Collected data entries
== == ==

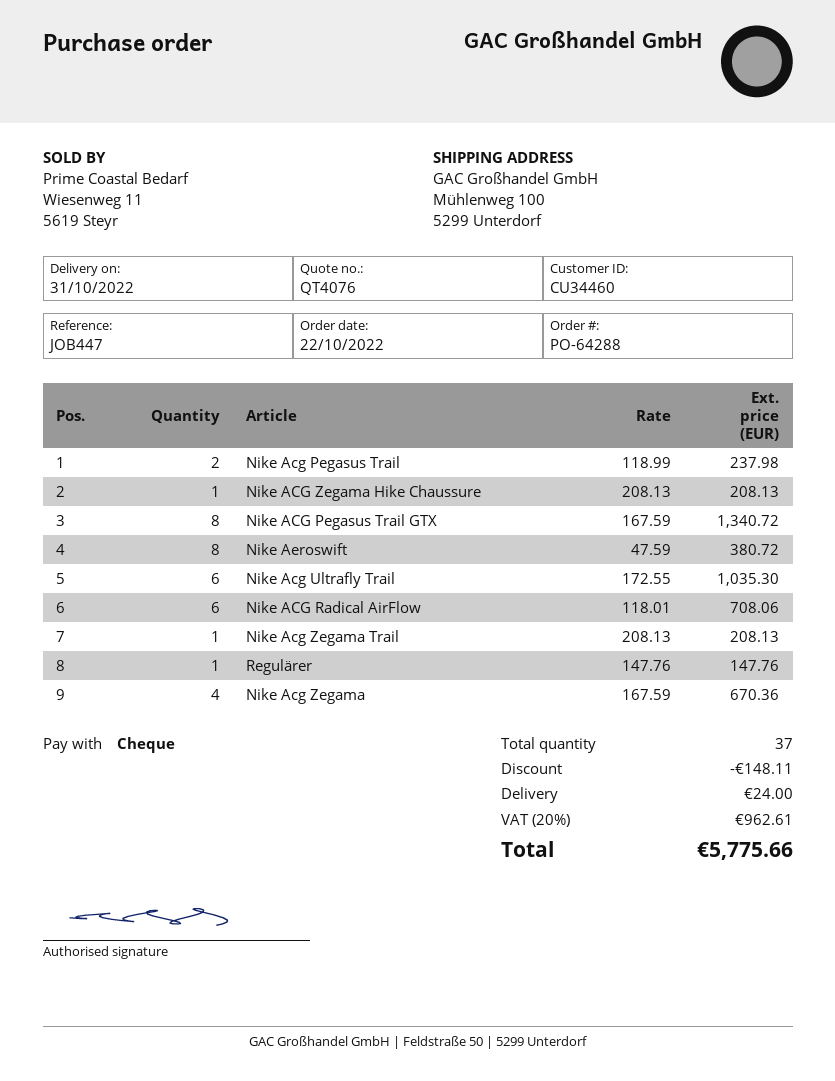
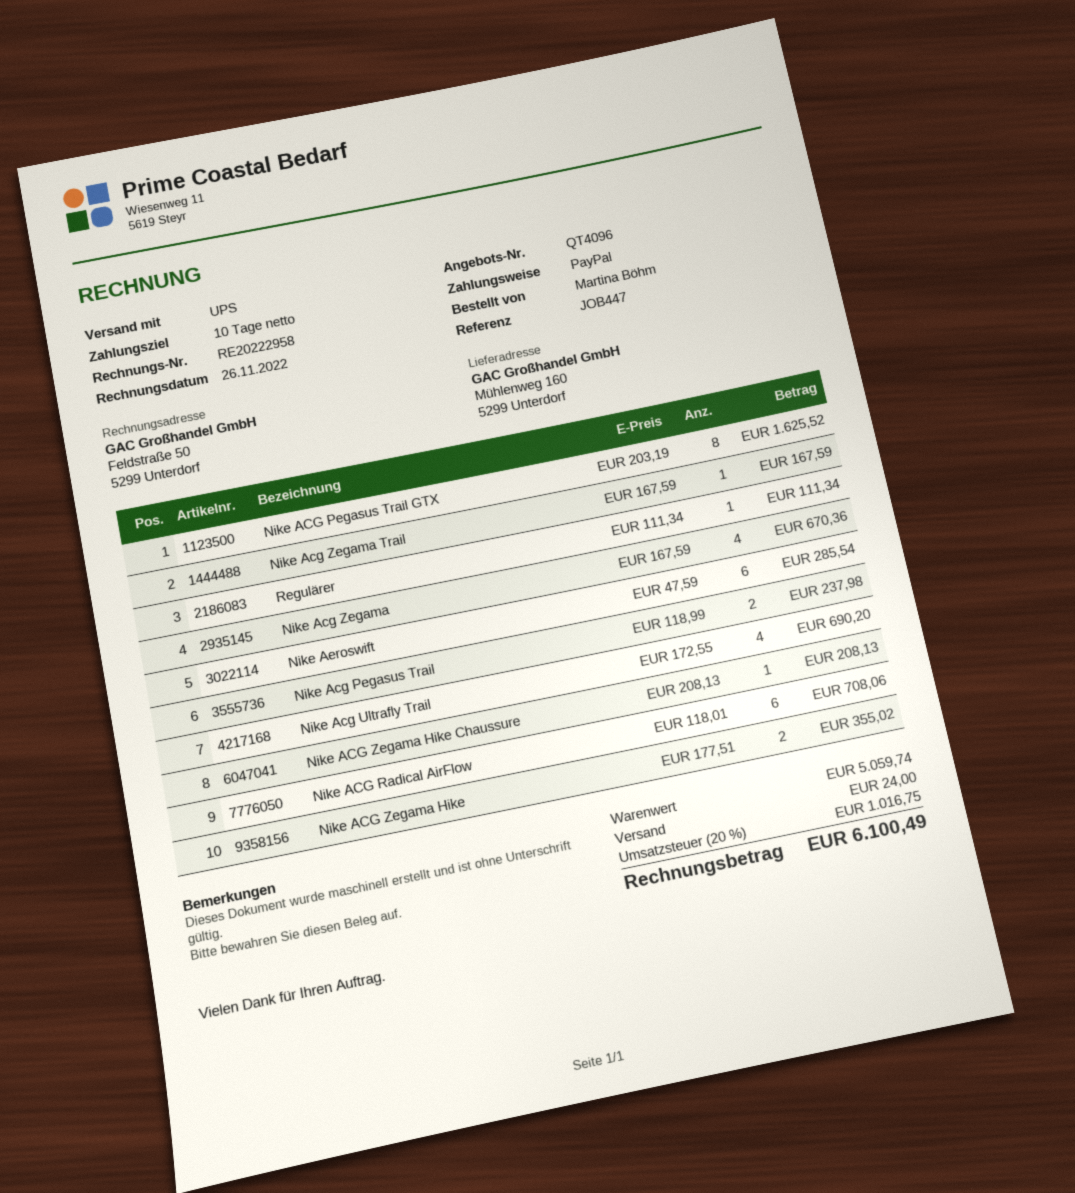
quote number: QT4076 -> QT4096
payment method: cheque -> PayPal
ship to: Mühlenweg 100, 5299 Unterdorf -> Mühlenweg 160, 5299 Unterdorf
Nike ACG Pegasus Trail GTX: 8 x 167.59 = 1340.72 -> 8 x 203.19 = 1625.52
Nike Aeroswift: 8 x 47.59 = 380.72 -> 6 x 47.59 = 285.54
Nike Acg Ultrafly Trail: 6 x 172.55 = 1035.30 -> 4 x 172.55 = 690.20
Nike Acg Zegama Trail: 1 x 208.13 = 208.13 -> 1 x 167.59 = 167.59
Regulärer: 1 x 147.76 = 147.76 -> 1 x 111.34 = 111.34
Nike ACG Zegama Hike: none -> 2 x 177.51 = 355.02
discount: 148.11 -> none
tax: 20% = 962.61 -> 20% = 1016.75
total: 5775.66 -> 6100.49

== == ==

Return, from the data above, each line in which the string "Zegama" appears.

• [Output]
Nike Acg Zegama Trail: 1 x 208.13 = 208.13 -> 1 x 167.59 = 167.59
Nike ACG Zegama Hike: none -> 2 x 177.51 = 355.02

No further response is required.